Так я узнал о смерти Николая Сергеевича Сорокина. Он умер еще в феврале, но в тогдашней горячке сообщить забыли, и вот теперь, совершенно случайно кто-то упомянул об этом в штабе корпуса. Оттуда позвонили нам.
Отряд уже строился, надо было спешить. Я согласился с Докутовичем, что говорить об этом покуда, действительно, не стоит.
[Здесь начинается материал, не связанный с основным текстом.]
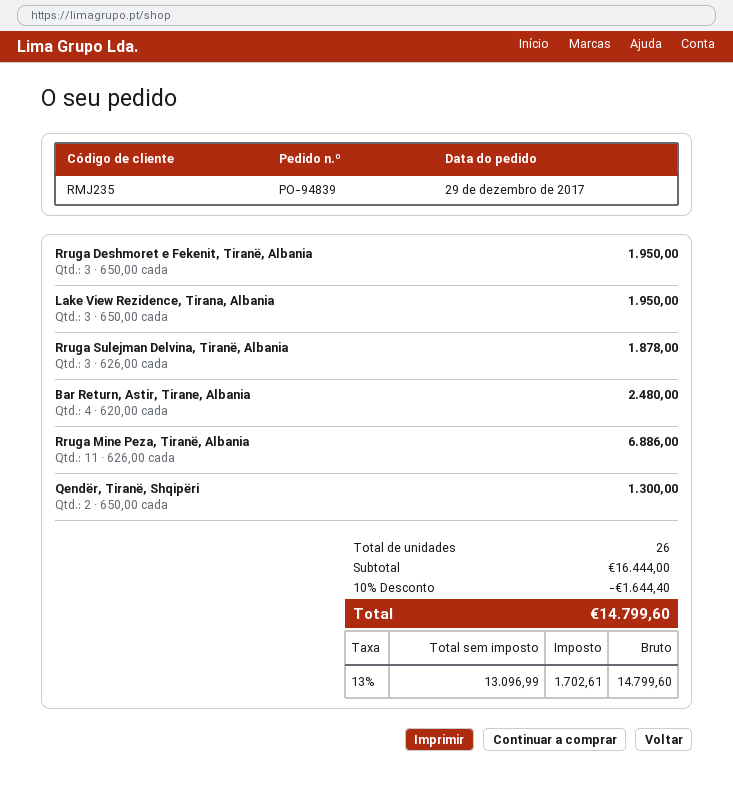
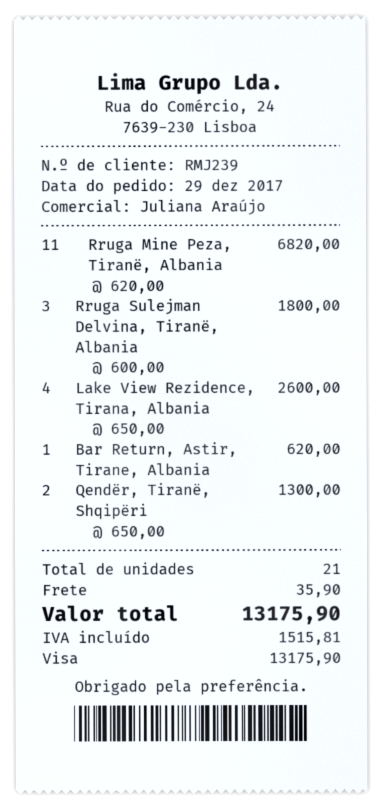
customer number: RMJ235 -> RMJ239
Rruga Deshmoret e Fekenit, Tiranë, Albania: 3 x 650.00 = 1950.00 -> none
Lake View Rezidence, Tirana, Albania: 3 x 650.00 = 1950.00 -> 4 x 650.00 = 2600.00
Rruga Sulejman Delvina, Tiranë, Albania: 3 x 626.00 = 1878.00 -> 3 x 600.00 = 1800.00
Bar Return, Astir, Tirane, Albania: 4 x 620.00 = 2480.00 -> 1 x 620.00 = 620.00
Rruga Mine Peza, Tiranë, Albania: 11 x 626.00 = 6886.00 -> 11 x 620.00 = 6820.00
total quantity: 26 -> 21
discount: 10% = 1644.40 -> none
shipping: none -> 35.90
tax: 1702.61 -> 1515.81
total: 14799.60 -> 13175.90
Хотя бы потому, что я даже не знаю, как об этом сказать.
Мы шли долго, крымское солнце жгло совсем по-летнему, желтая степь сменилась серым песком, покрытым белесым соленым налетом, где-то вдалеке, севернее, уже слышалась пулеметная перестрелка. Впереди бой, еще один, который по счету, а мне было так скверно, будто мы заранее его проиграли.
Может быть, даже хорошо, что весть о смерти командира пришла так поздно. Когда под Уйшунью мы шли в штыки, то, конечно, не думали, что подполковник Сорокин будет изучать реляцию этого боя. Но мысль, что командир жив, что он скоро вернется, держала нас и не давала отступить. Отступить, а потом виновато оправдываться перед ним, словно нашкодившие школьники...
Мы – сорокинцы. Мы – были. Кто мы теперь без Николая Сергеевича?..
Он был совсем непохож на легендарного Дроздовского. Михаил Гордеевич казался, действительно, как любит повторять Туркул, отлитым из стали. Выражаясь по-человечески, Дроздовский был не от мира сего, жил только нашей борьбой, и сама мысль, что с ним можно покалякать о жизни, сыграть в подкидного или пожаловаться на здоровье никому даже в голову не приходила. Особенно потрясали глаза – в те редкие минуты, когда Дроздовский был без пенсне. Страшные глаза, глаза того, кто давно уже увидел своего Ангела. Михаил Гордеевич тем был и страшен для большевиков, что он еще с Ясс – с декабря 17-го – считал себя мертвым. А поэтому мог уже ничего не бояться. И никого не жалеть.
Он не боялся. И не жалел.
А вот Николай Сергеевич был обыкновенным интеллигентным русским офицером, каких много служило в нашей армии во все времена. Спокоен, даже тих, никогда не выражался лозунгами, смущался, когда при нем начинали говорить скабрезности, и постоянно жаловался на здоровье. Он маялся печенью, хотя лекарств, помнится, никогда не принимал.